— Instructions to follow —
Using the entries that follow, please report how many lines contain the word "center", with no other words.

— Records excerpted from a collection —
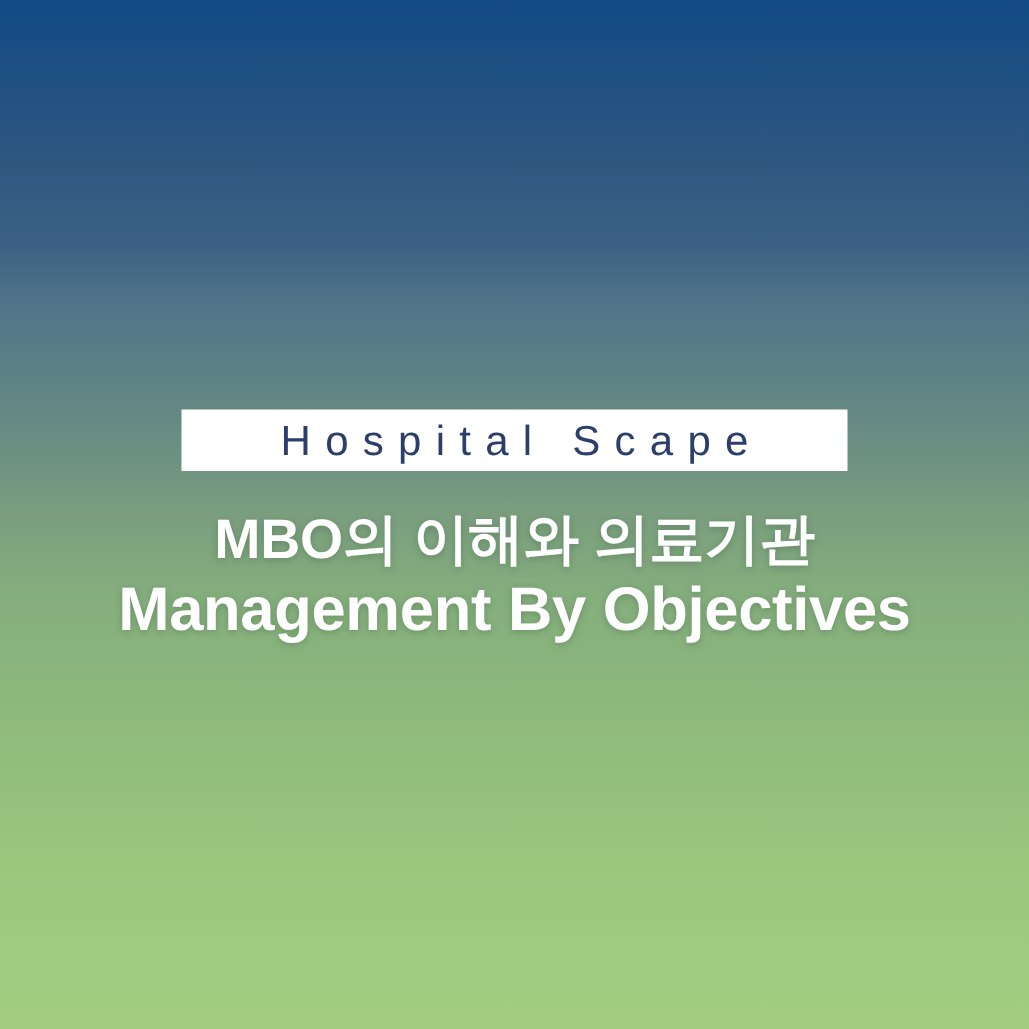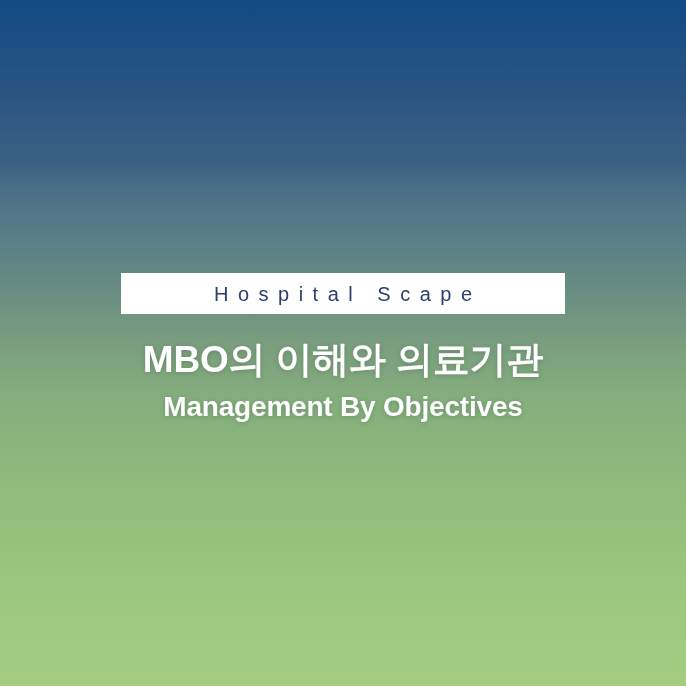--- a/index.html
+++ b/index.html
@@ -56,21 +56,21 @@
     height: 41px;
     background: #FFFFFF;
     display: flex;
     align-items: center;
     justify-content: center;
     box-sizing: border-box;
   }
   .banner-text {
     color: #2C3E6B;
     font-family: "Liberation Sans", sans-serif;
-    font-size: 20px;
+    font-size: 28px;
     font-weight: 400;
     letter-spacing: 9.5px;
     text-indent: 9.5px;
     line-height: 1;
     white-space: nowrap;
   }
 
   
   .headline {
     margin-top: 22px;
@@ -84,21 +84,21 @@
     text-shadow: 0 1px 5px rgba(40, 70, 50, 0.28);
     white-space: nowrap;
   }
   .headline-line {
     display: block;
   }
   .headline-line.line-1 {
     font-size: 37px;
   }
   .headline-line.line-2 {
-    font-size: 28px;
+    font-size: 41px;
   }
 </style>
 </head>
 <body>
 
 <div class="poster">
 
   <div class="content">
 
     <div class="banner">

— The answer —
2